Il y a peu de temps pourtant, les membres du Front national se montraient scandalisés par l’action de Manuel Valls. Celui-ci avait fait supprimer l’Alsace par la voie administrative lors de la réforme territoriale. S’il est vrai que la Bretagne a toujours été une région hostile à l’évolution de la candidate du Front national, il n’en demeure pas moins que la faire éradiquer en tant que région administrative ne ferait pas plus avancer Marine Le Pen.

Une menace réelle ?

Pour une région administrative comme la Bretagne, cesser d’être officiellement reconnue par la France comme étant telle serait une véritable problématique.
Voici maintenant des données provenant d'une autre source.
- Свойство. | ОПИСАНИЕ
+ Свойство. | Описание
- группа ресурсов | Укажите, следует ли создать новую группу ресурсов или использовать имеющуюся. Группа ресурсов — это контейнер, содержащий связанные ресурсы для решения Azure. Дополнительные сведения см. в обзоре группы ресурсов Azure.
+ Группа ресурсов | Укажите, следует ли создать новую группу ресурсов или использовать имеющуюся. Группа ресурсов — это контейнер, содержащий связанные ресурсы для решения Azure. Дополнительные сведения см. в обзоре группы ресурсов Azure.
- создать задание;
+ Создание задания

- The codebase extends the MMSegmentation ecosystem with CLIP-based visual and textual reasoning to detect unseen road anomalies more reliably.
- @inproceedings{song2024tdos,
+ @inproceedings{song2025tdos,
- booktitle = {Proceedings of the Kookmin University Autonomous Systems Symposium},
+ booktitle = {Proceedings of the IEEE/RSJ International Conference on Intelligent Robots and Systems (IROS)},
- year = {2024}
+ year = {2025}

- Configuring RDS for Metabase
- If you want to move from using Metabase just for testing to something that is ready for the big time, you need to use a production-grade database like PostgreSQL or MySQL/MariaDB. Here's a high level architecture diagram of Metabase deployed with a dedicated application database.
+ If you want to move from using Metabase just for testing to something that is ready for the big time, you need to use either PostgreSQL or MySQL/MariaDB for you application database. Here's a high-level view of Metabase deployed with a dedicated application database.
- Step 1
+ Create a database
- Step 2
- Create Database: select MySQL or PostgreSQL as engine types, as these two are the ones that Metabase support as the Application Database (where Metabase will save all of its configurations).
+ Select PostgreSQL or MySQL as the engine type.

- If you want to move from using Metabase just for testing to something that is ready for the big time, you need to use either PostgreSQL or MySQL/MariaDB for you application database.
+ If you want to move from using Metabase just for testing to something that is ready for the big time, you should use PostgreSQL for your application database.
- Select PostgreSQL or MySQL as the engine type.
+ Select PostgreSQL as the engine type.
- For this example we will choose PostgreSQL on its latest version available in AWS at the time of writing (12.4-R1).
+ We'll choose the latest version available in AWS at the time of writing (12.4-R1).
Marine Le Pen soutient l’idée selon laquelle maintenir les 3 strates notamment : la commune, le département et la nation seraient un progrès pour l’accomplissement de son plan politique pour la France. De même, un sondage effectué en 2015 a dévoilé que la collectivité la plus appréciée des Français était la commune. Suivaient ensuite la région puis le département. La Bretagne qui a déjà subi une amputation ne supporterait pas d’être à nouveau éjectée. En effet, elle avait été coupée de la Loire-Atlantique il y a bien des années.

Toutefois, Gilles Pennelle président du groupe des élus du Front national de la Bretagne certifie que la Bretagne gardera son statut, “non, la Bretagne ne va pas disparaître” a t-il affirmé. Ce dernier a tenu à mettre les choses au point dans un communiqué : « La volonté de suppression de la Région en tant qu’entité administrative ne doit pas être interprétée comme la disparition de la Bretagne, des Pays de la Loire ou de la Normandie en tant que Régions historiques, mais bien en tant qu’échelon administratif dans un souci d’économies financières, de promotion de la démocratie locale et de cohérence d’action dans les politiques publiques. La Bretagne n’a pas attendu la création du Conseil Régional en tant que collectivité locale en 1986 pour exister. Elle est le fruit d’une histoire, de traditions, d’une culture et d’une identité que seul le Front national défend.» Justifiait-il.

Néanmoins, les prochaines élections éclairciront la situation et détermineront définitivement la relation entre Marine Le Pen et la Bretagne. En attendant, la Bretagne reste une communauté attachée à sa culture et fière de son patrimoine administratif.